La situation dans nombre d’universités maliennes frôle la côte d’alerte. L’inquiétude et même le désarroi habitent aussi bien les étudiants que leurs parents.
Nos compatriotes qui ont le sens de la formule imagée et qui excellent dans l’art de l’autodérision n’hésitent pas à comparer la réalité dans nos universités à l’effet de la VAR (le sigle anglais de l’Assistance vidéo à l’arbitrage) qui contraint par exemple l’arbitre à annuler un but qu’il avait préalablement validé pour un hors-jeu ou une faute commise sur un adversaire.
Ainsi, les supporters de l’équipe qui pensait avoir scoré passent en quelques secondes d’une sensation de jubilation, d’extase, d’exubérance à la désespérance. L’espoir de voir un enseignement supérieur de qualité en terre malienne est en train de céder la place au désenchantement.
Nos universités sont prises dans le tourbillon des grèves interminables des enseignants et des étudiants. Sans parler des violences au cours des renouvellements des bureaux de l’AEEM dans les facultés et autres instituts. Même si ces derniers temps, les remous ont baissé d’un cran, nos universités sont loin de sortir de cet engrenage.
Or il est plus qu’urgent de dégager les universités des turbulences qui empêchent l’exécution correcte des enseignements. Dans certaines universités, des étudiants mettent 5 voire 6 ans, pour obtenir une licence, au lieu de trois ans normalement dans le cadre du Système Licence-Master-Doctorat (LMD).
Il est vrai que les agitations ne sont pas les causes de la situation. La pléthore y est pour beaucoup. Des milliers d’étudiants qui se pressent dans des universités manquant d’infrastructures et de personnel enseignant. Forcément, la qualité de l’enseignement en pâtit. Et la progression normale des étudiants n’est pas non plus évidente.
Personne n’apprécie de voir les universités maliennes former des «étudiants de carrière». Surtout que l’idée est répandue – elle n’est pas loin de la réalité – que les enfants des pauvres sont majoritaires sur les bancs des universités publiques. Les plus nantis envoient leurs progénitures à l’étranger ou les inscrivent dans des établissements privés.

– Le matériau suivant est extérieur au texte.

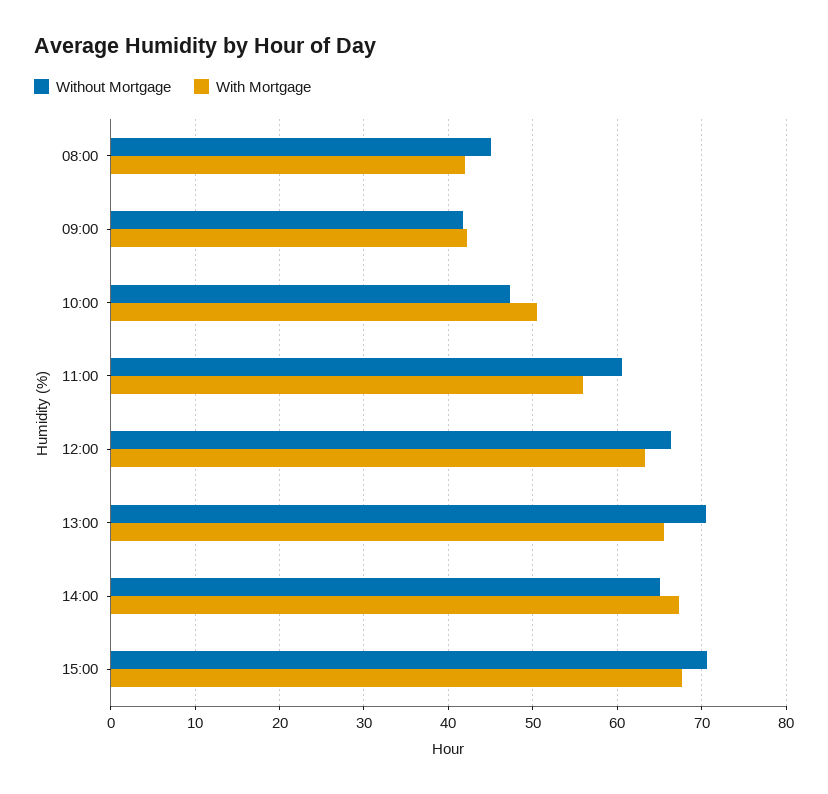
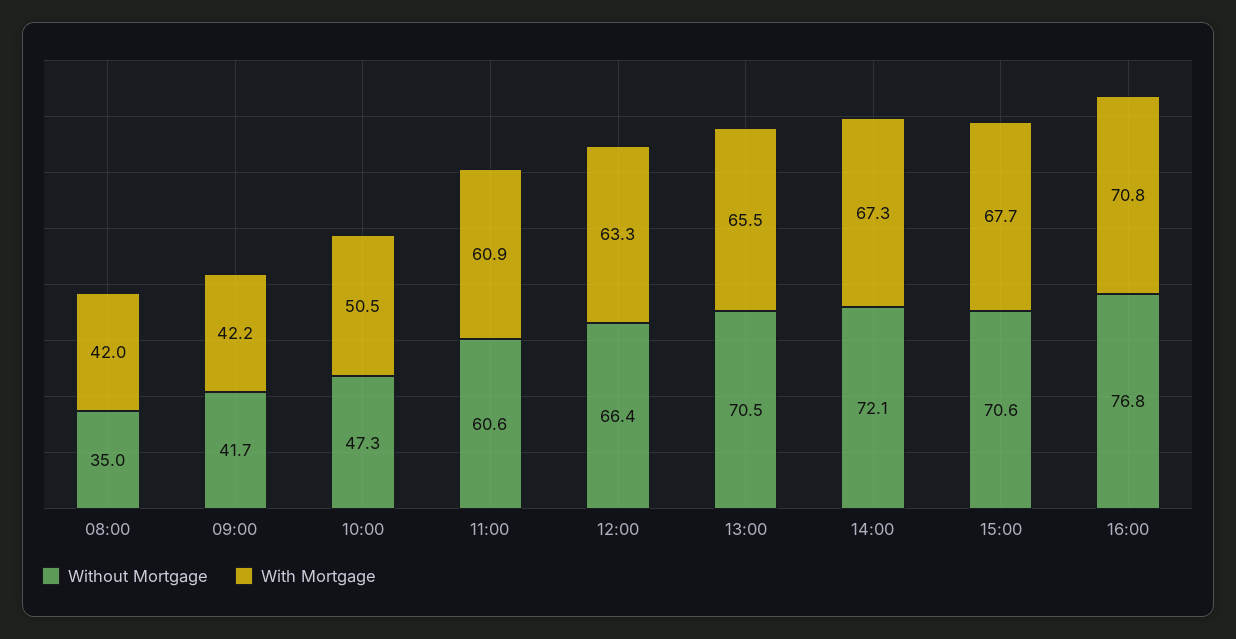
Without Mortgage, 08:00: 45 -> 35
With Mortgage, 11:00: 56 -> 60.9
Without Mortgage, 14:00: 65 -> 72.1
Without Mortgage, 16:00: none -> 76.8
With Mortgage, 16:00: none -> 70.8

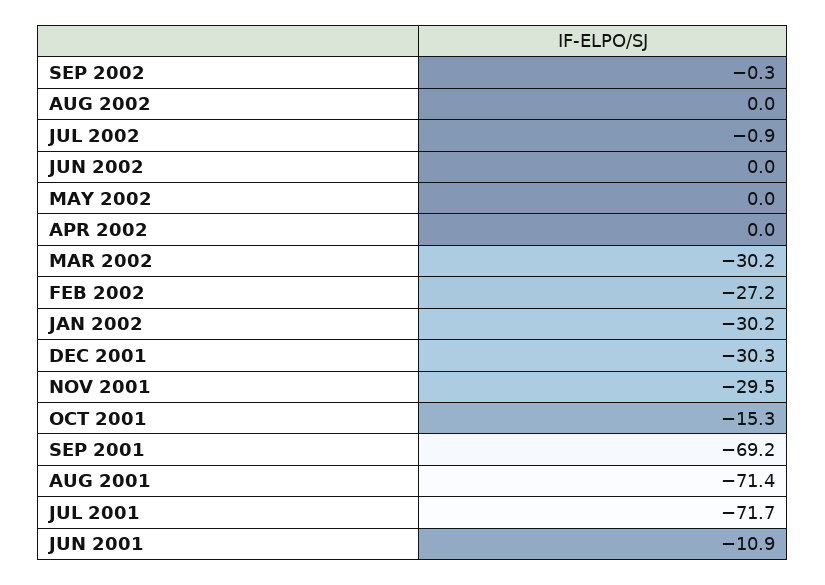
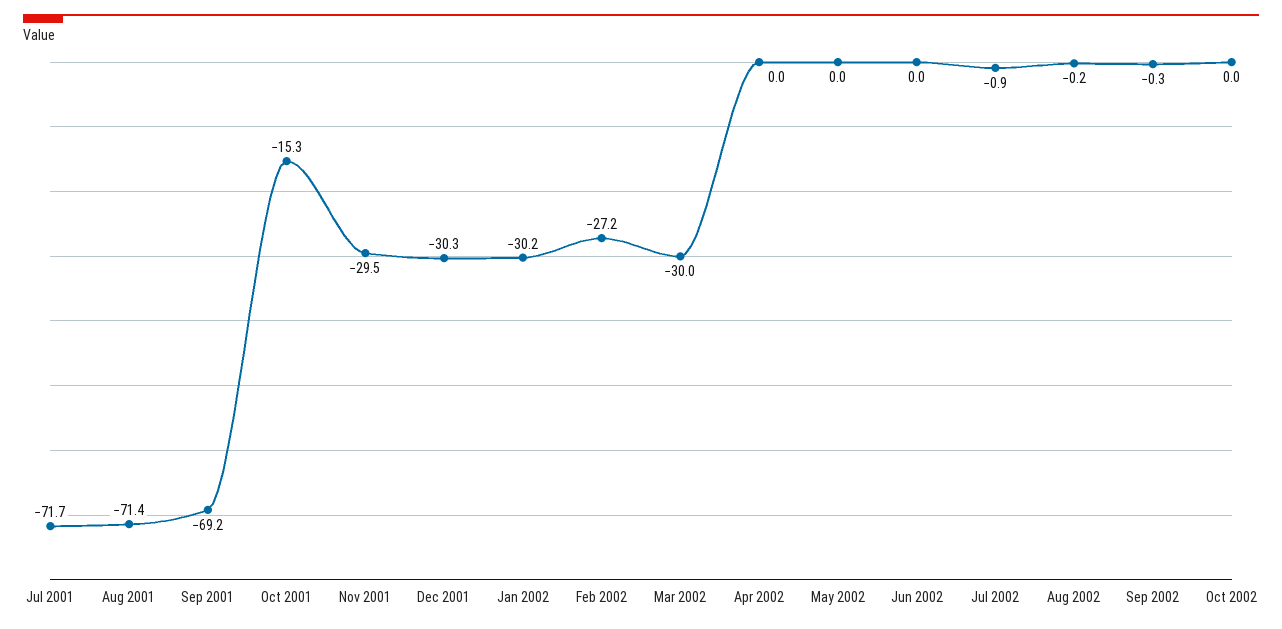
AUG 2002: 0 -> -0.2
MAR 2002: -30.2 -> -30
JUN 2001: -10.9 -> none
Oct 2002: none -> 0

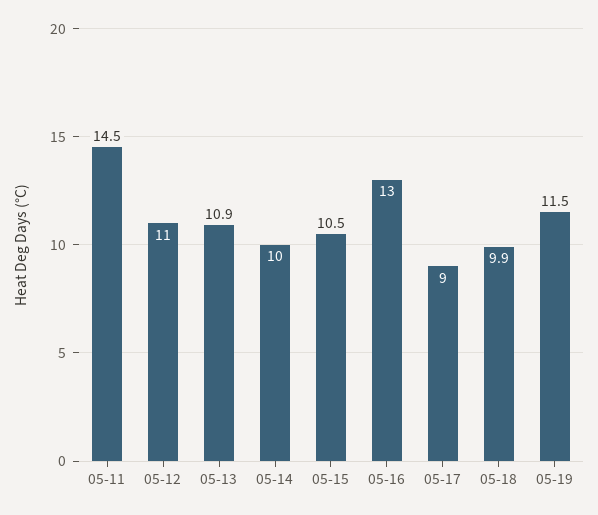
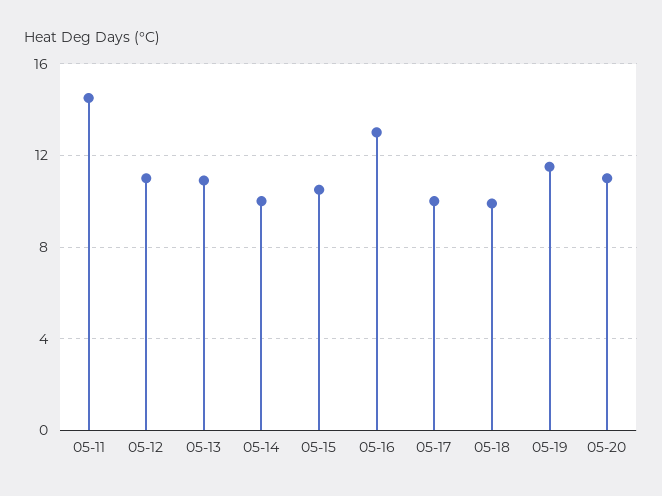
05-17: 9 -> 10
05-20: none -> 11

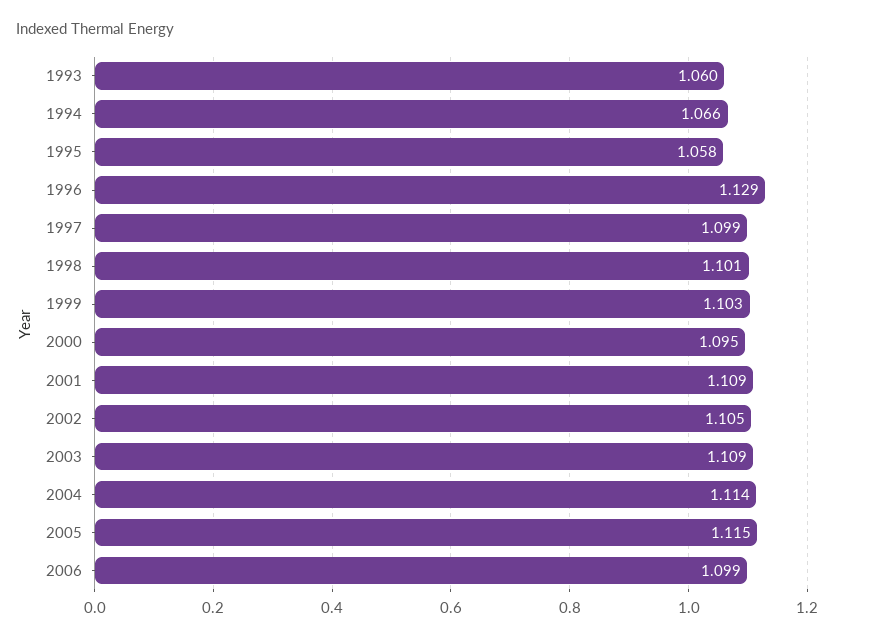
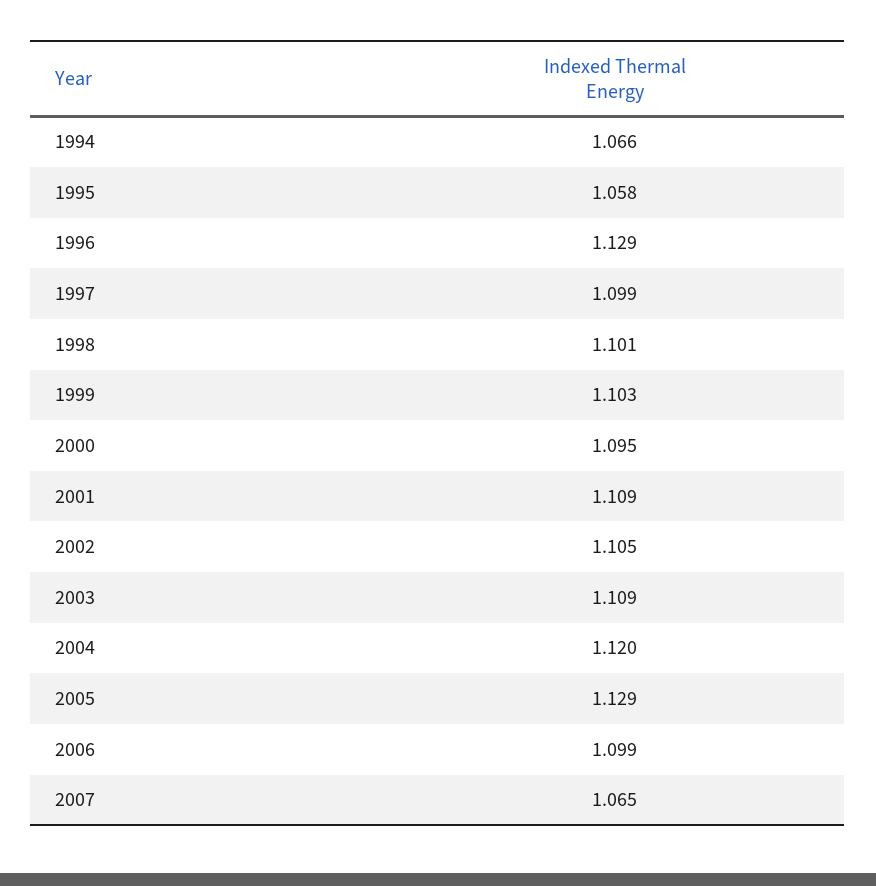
1993: 1.06 -> none
2004: 1.114 -> 1.12
2005: 1.115 -> 1.129
2007: none -> 1.065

Il appartient à l’Etat de créer les conditions d’un enseignement supérieur de qualité. Les étudiants ont droit à des enseignants qualifiés, des salles de cours décents, des laboratoires équipés, des ressources pédagogiques leur permettant de mener des recherches. Aujourd’hui, ces conditions sont loin d’être réunies dans nombre de nos institutions d’enseignement supérieur. Une formation de qualité, c’est le minimum que la jeunesse puisse réclamer.
Tout le monde s’accorderait pour dire que nos universités doivent devenir des temples du savoir qui donnent une égalité de chance à tous les enfants du pays, pour peu qu’ils aient la capacité de suivre les études supérieures. Une université est essentielle dans la vie et le développement d’une nation comme l’huile dans le fonctionnement d’un moteur. Un pays a besoin d’une élite bien formée et capable de concevoir et de mettre en œuvre des programmes de développement. Un pays a besoin d’une main d’œuvre qualifiée pour produire de la richesse et favoriser l’émergence.
Un pays dépourvu de l’enseignement de qualité s’expose à l’obscurantisme et il ratera indéniablement le train du progrès. Il n’a aucune chance de figurer sur la liste des pays émergents. C’est ce logiciel que tous (enseignants, décideurs, étudiants et parents) doivent intégrer dans les réflexions sur l’école malienne en général et les universités en particulier.